Task instructions: Read the records and gather each line that includes "заключён".

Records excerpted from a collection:
::::::::::

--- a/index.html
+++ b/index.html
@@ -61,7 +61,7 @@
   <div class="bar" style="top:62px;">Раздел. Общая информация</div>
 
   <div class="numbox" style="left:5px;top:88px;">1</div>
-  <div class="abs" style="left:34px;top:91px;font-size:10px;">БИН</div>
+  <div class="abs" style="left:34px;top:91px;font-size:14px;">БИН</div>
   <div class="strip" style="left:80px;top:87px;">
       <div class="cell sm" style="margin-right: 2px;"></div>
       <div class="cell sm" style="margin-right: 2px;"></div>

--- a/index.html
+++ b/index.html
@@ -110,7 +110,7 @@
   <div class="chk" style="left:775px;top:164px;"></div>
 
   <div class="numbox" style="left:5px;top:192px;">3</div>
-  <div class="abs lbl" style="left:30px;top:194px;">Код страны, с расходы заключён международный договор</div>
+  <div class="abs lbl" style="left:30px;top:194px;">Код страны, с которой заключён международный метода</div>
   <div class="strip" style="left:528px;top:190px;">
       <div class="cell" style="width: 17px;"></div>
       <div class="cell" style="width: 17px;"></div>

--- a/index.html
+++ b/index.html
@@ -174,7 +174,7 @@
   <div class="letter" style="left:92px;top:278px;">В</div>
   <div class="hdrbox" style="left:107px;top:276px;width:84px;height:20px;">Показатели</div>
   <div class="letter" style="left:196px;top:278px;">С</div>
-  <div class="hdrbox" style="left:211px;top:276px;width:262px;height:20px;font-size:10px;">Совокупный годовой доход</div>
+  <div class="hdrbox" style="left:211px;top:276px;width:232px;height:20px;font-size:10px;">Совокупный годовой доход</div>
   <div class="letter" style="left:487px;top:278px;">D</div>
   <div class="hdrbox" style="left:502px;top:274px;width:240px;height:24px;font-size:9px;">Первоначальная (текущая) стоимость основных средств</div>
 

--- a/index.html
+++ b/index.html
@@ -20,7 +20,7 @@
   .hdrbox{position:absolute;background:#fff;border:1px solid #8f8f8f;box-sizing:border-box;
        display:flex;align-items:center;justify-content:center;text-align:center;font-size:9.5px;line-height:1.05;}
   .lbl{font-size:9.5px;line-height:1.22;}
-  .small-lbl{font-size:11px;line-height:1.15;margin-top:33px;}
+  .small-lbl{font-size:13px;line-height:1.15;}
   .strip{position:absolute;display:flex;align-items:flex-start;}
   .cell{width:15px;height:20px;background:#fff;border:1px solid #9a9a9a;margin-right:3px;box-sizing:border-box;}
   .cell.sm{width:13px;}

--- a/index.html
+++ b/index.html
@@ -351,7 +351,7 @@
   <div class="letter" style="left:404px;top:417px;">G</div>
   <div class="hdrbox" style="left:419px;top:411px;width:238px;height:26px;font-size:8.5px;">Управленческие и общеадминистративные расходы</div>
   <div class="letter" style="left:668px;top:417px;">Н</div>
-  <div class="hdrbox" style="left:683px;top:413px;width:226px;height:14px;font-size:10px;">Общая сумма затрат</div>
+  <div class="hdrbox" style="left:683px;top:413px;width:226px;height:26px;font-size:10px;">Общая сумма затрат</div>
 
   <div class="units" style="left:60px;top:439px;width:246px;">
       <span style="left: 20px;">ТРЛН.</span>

::::::::::

Response to the exercise:
-  <div class="abs lbl" style="left:30px;top:194px;">Код страны, с расходы заключён международный договор</div>
+  <div class="abs lbl" style="left:30px;top:194px;">Код страны, с которой заключён международный метода</div>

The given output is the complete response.